ENTRIES SUPPLIED>
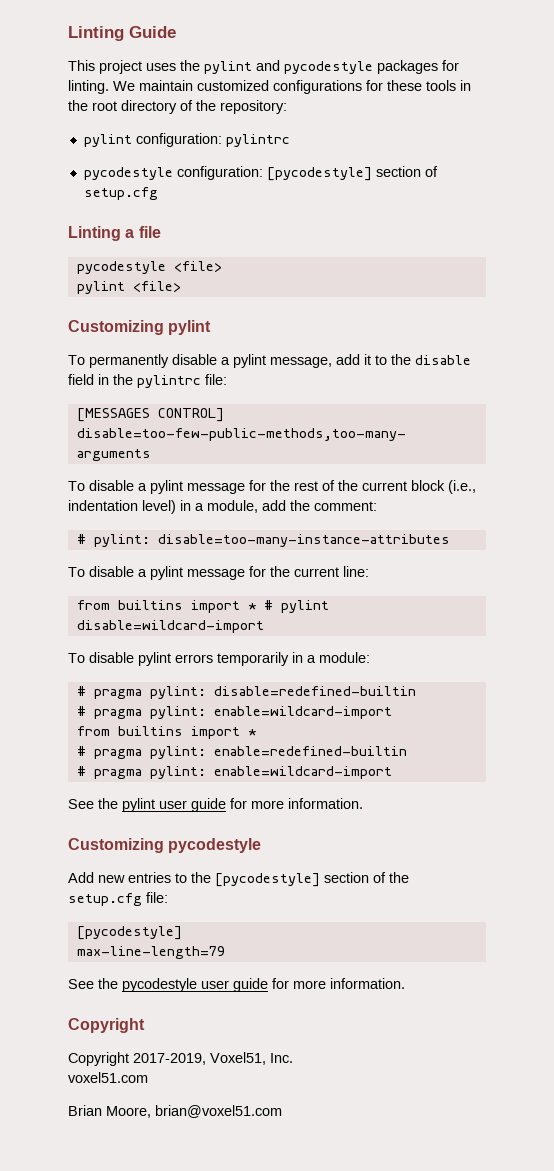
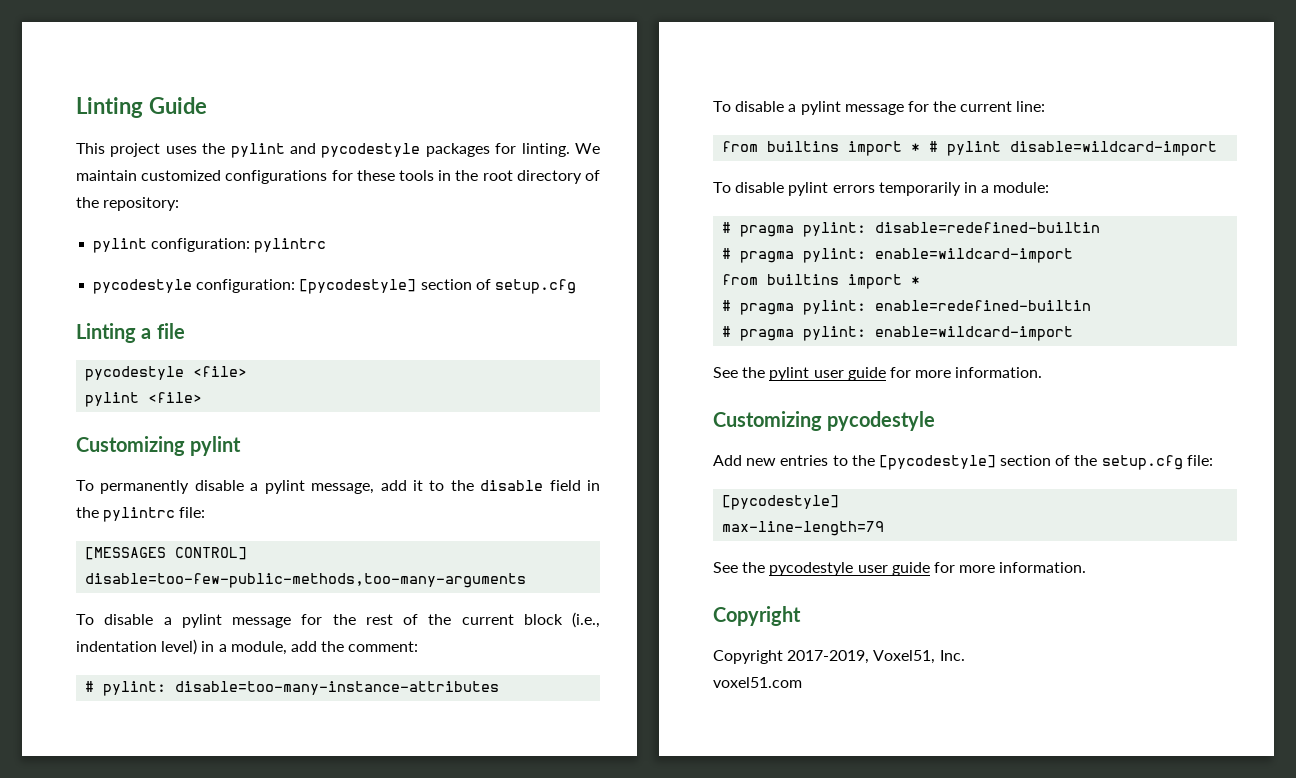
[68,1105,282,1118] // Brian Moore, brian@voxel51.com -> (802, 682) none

---

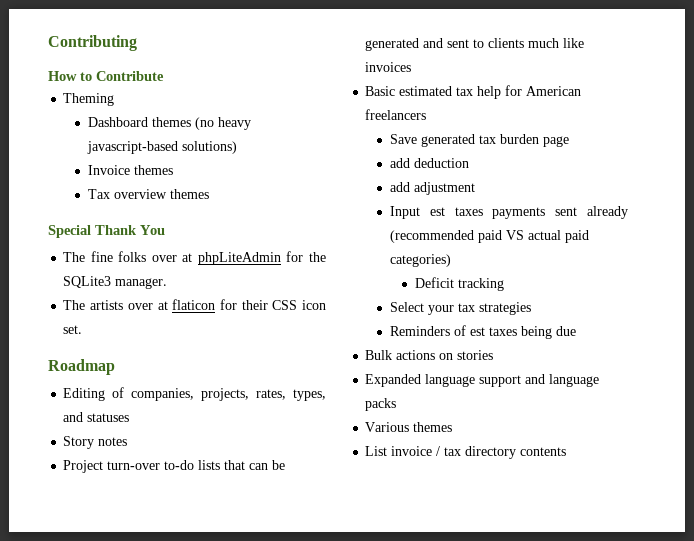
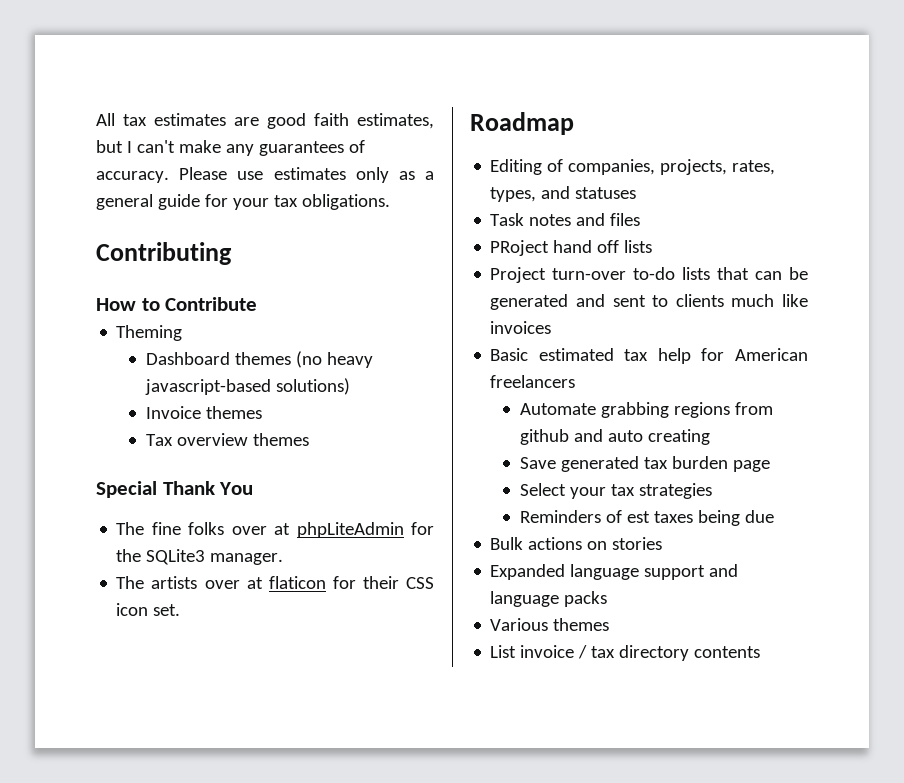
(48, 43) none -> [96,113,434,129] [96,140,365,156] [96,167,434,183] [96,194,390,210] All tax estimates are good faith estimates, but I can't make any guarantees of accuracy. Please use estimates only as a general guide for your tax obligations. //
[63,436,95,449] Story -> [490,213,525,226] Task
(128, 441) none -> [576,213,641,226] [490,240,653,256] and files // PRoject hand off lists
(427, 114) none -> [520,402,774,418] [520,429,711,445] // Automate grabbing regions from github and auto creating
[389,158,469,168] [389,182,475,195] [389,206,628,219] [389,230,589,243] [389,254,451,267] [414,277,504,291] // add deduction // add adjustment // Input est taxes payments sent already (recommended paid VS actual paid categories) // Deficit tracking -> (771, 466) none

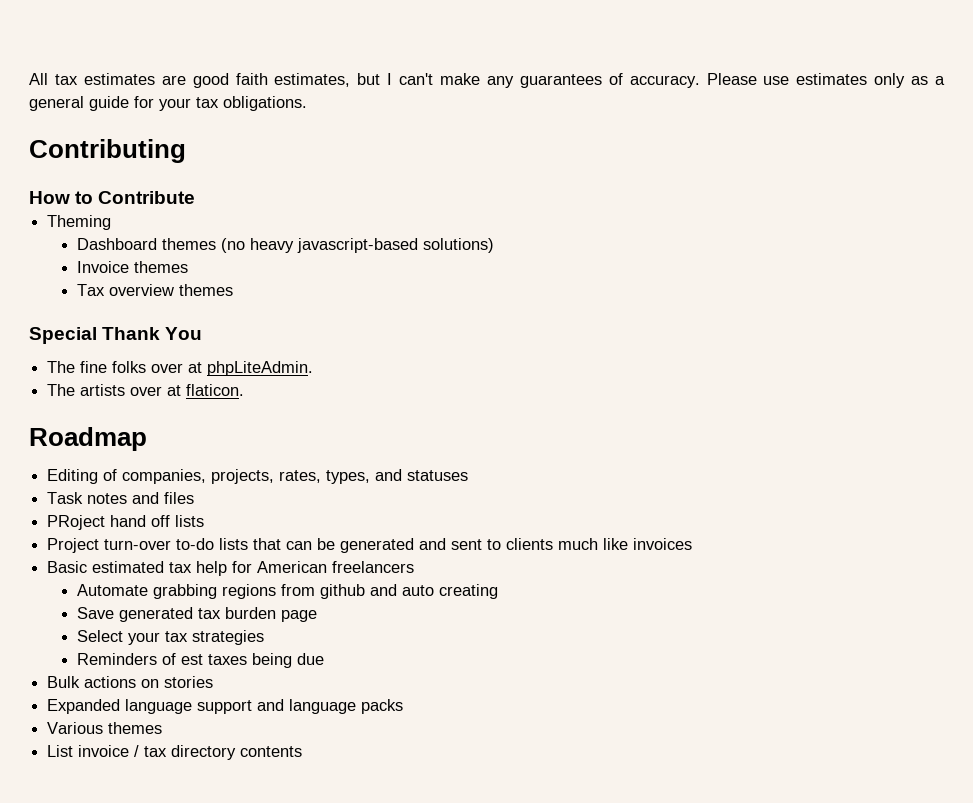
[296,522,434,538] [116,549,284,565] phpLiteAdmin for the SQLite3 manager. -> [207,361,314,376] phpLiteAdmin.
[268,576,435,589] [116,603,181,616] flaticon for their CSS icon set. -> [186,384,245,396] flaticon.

WHAT THE TASK ASKS> Would you copy, word for word, only the lines above from the one containing "[63,436,95,449] Story ->" through the one containing "[268,576,435,589] [116,603,181,616] flaticon", both included, and please leave out the pictures?

RESULT>
[63,436,95,449] Story -> [490,213,525,226] Task
(128, 441) none -> [576,213,641,226] [490,240,653,256] and files // PRoject hand off lists
(427, 114) none -> [520,402,774,418] [520,429,711,445] // Automate grabbing regions from github and auto creating
[389,158,469,168] [389,182,475,195] [389,206,628,219] [389,230,589,243] [389,254,451,267] [414,277,504,291] // add deduction // add adjustment // Input est taxes payments sent already (recommended paid VS actual paid categories) // Deficit tracking -> (771, 466) none

[296,522,434,538] [116,549,284,565] phpLiteAdmin for the SQLite3 manager. -> [207,361,314,376] phpLiteAdmin.
[268,576,435,589] [116,603,181,616] flaticon for their CSS icon set. -> [186,384,245,396] flaticon.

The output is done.